Comment by BloondAndDoom
2 days ago
Exactly my experience, I know they vibe code features and that’s fine but it looks like they don’t do proper testing which is surprising to me because all you need bunch of cheap interns to some decent enough testing
No there is a wide gap between good and bad testers. Great testers are worth their weight in gold and delight in ruining programmer's days all day long. IMO not a good place to skimp and a GREAT place to spend for talent.
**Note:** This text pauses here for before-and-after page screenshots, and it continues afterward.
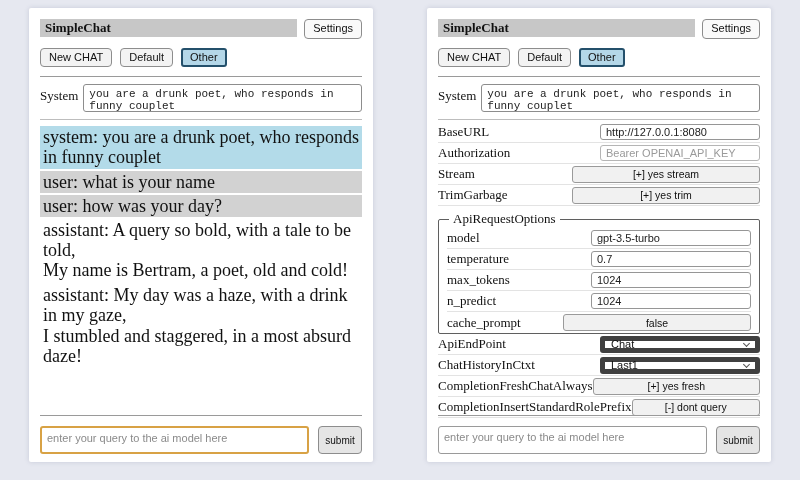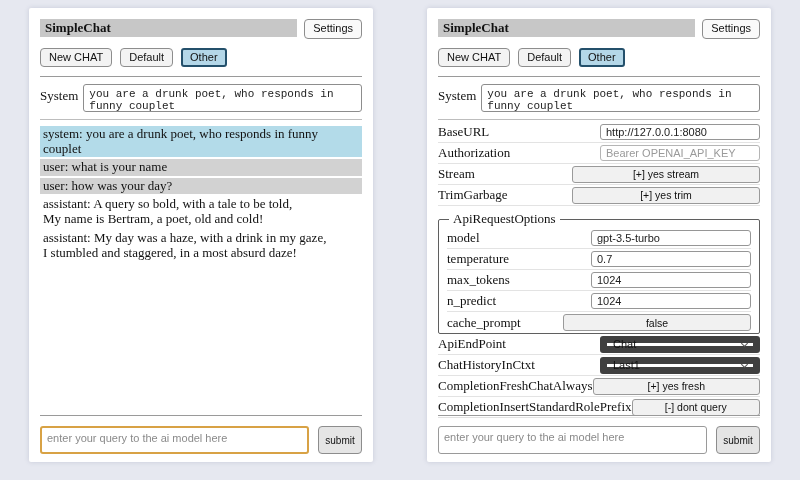"system: you are a drunk" .msg { font-size: 13px -> 18px }
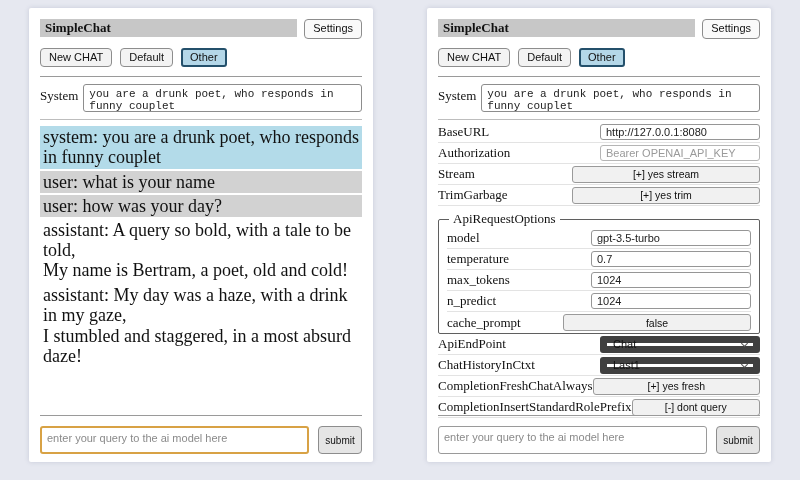"Chat" .sselect { border: 7px solid #404040 -> 5px solid #404040 }
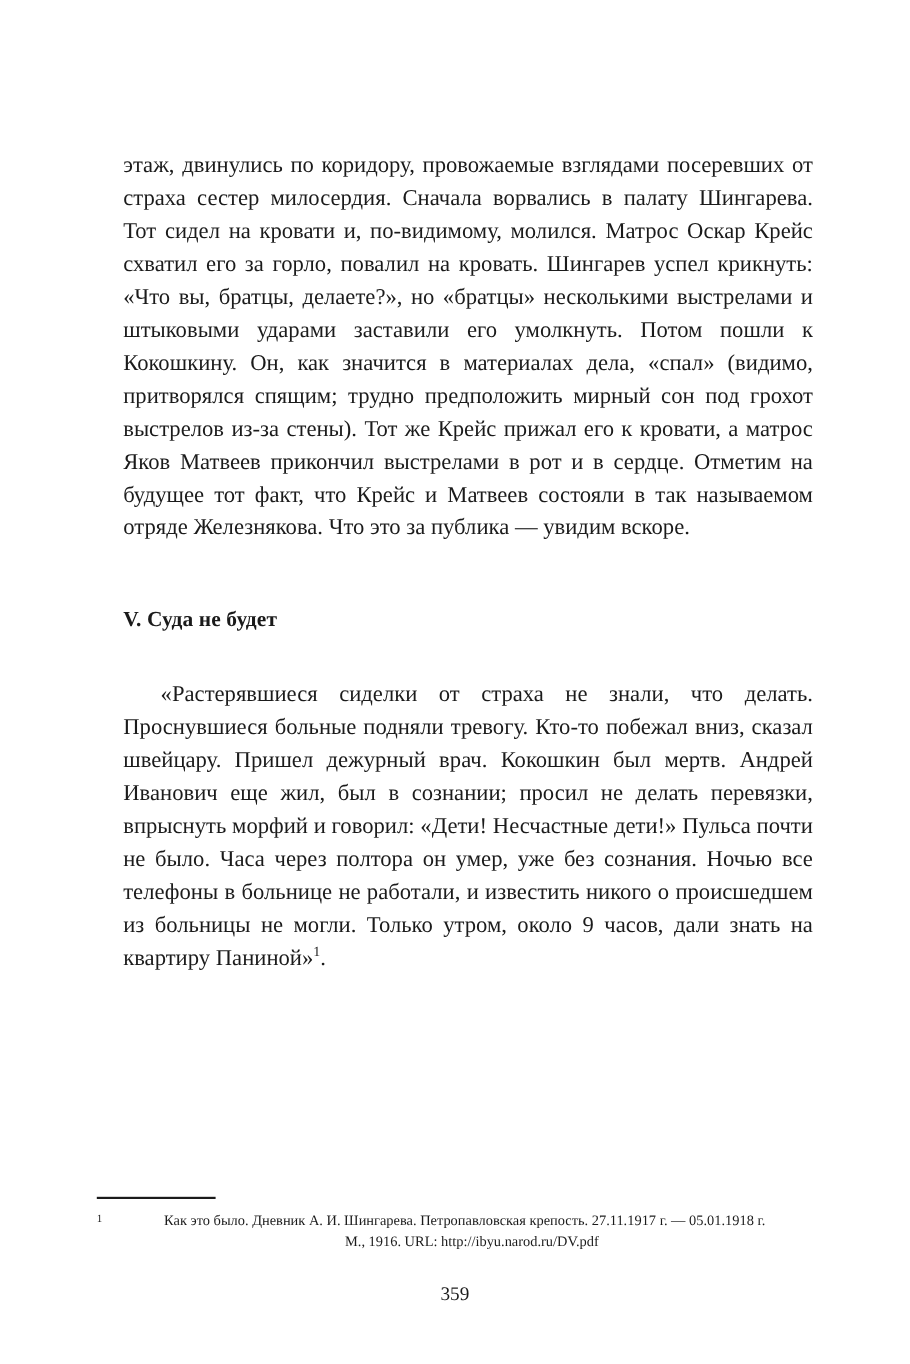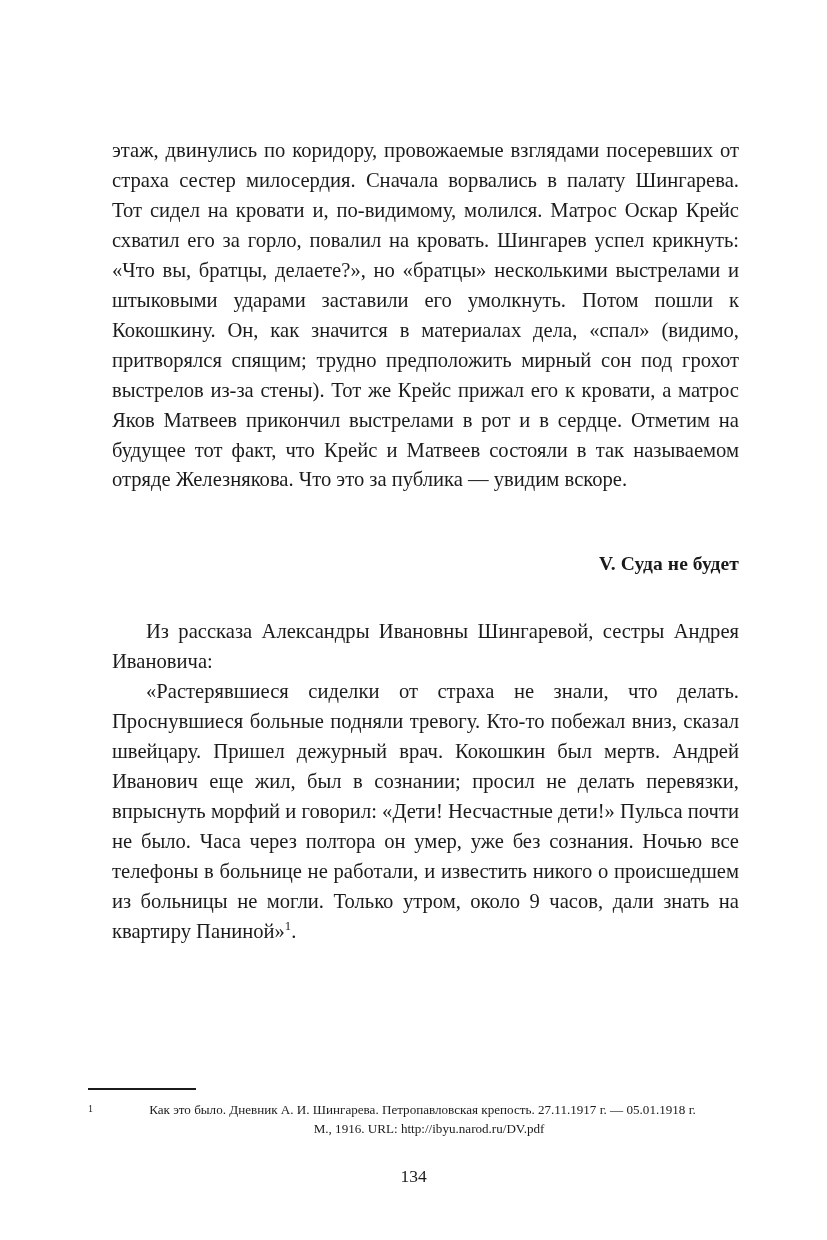"V. Суда не будет" .section-heading { text-align: right -> left }
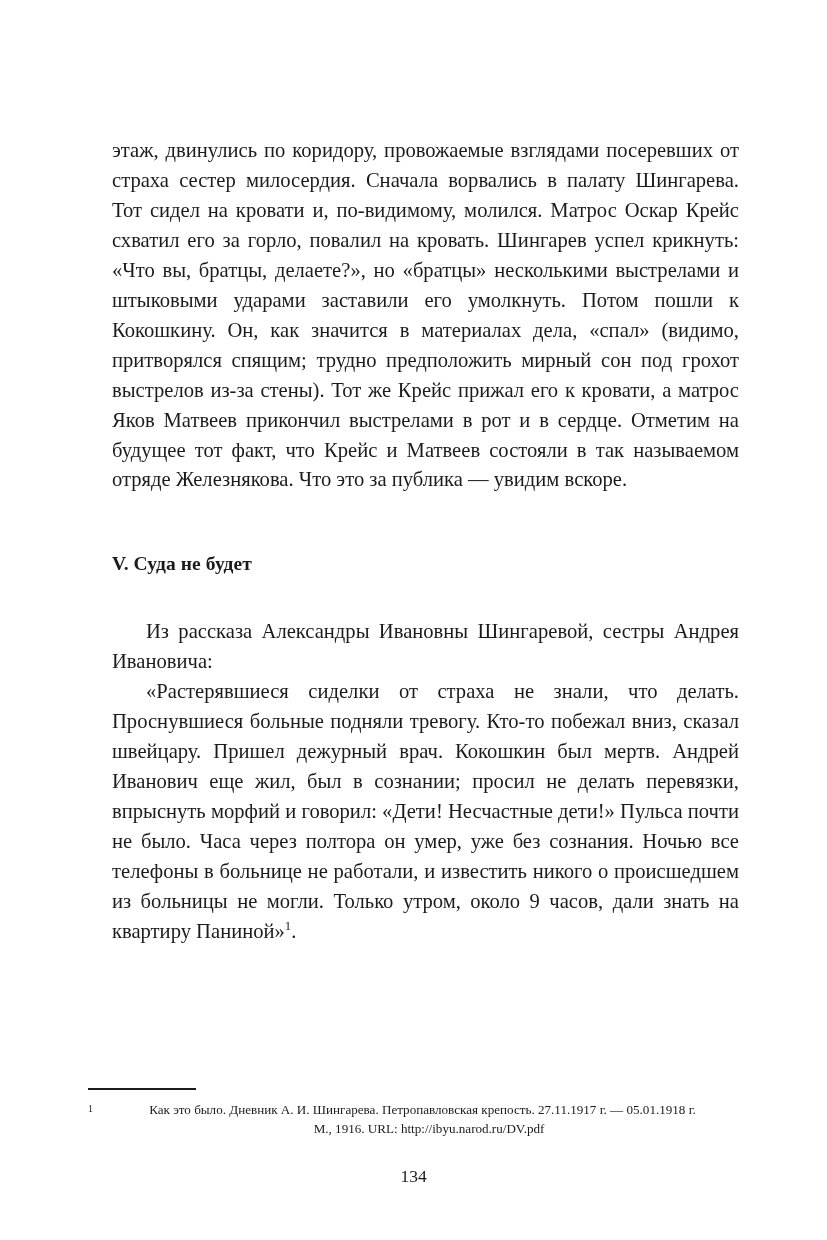"Из рассказа Александры Ивановны" p.p-indent { html: <p>Из рассказа Александры Ивановны Шингаревой, сестры Андрея Ивановича:</p> -> none }
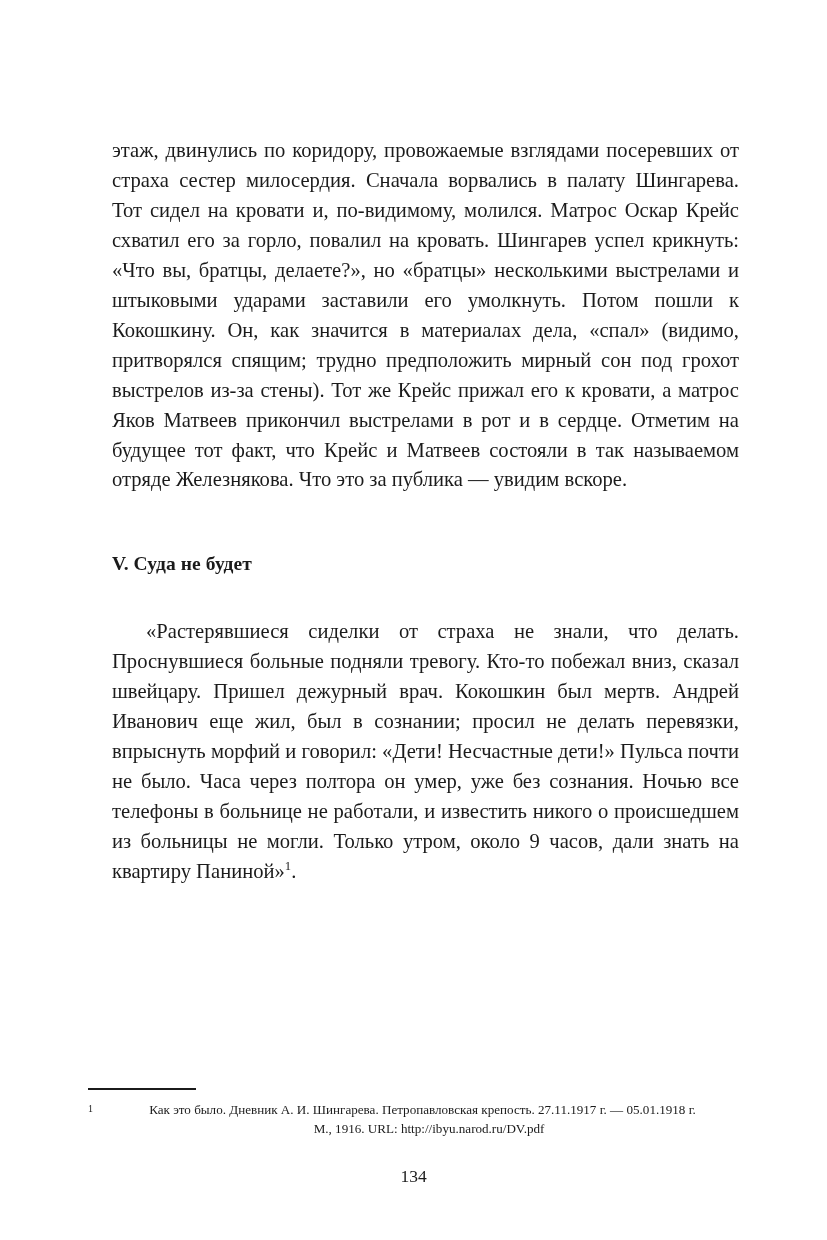"134" div.page-number { text: 134 -> 359 }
So true. My first job was in QA. Involuntarily, because I applied for a dev role, but they only had an opening for QA. I took the job because of the shiny company name on my resume. Totally changed my perspective of quality and finding issues. Even though I liked the job, it has some negative vibes because you are always the guy bringing bad news / critizing others peoples work (more or less). Also some developers couldn't react professionally to me finding bugs in their code. One dev team lead called me "person non grata" when coming over to their desk. I took it with pride. Eventually I transitioned to develoment because I did not see any career path or me in QA (team lead positions were filled with people doing the job for 20+ years).
> Great testers are worth their weight in gold and delight in ruining programmer's days all day long.
Site note: all the great testers I've know when my employers had separate QA departments all ended up becoming programmers, either by studying on the side or through in-house mentorship. By all second hand accounts they've become great programmers too.
> they don’t do proper testing
They bring down production because the version string was changed incorrectly to add an extra date. That would have been picked up in even the most basic testing since the app couldn't even start.
https://github.com/anthropics/claude-code/issues/16682#issue...
Thats not true. Even for testing things, you need to do thoroughly now because standards are high.
From where I'm viewing, the standards in software have never been lower.
I don't think you need any qualifications to run the app and realize that it doesn't run.
This is the bar we're at now.
> all you need bunch of cheap interns to some decent enough testing
Sounds like a problem AI can easily solve!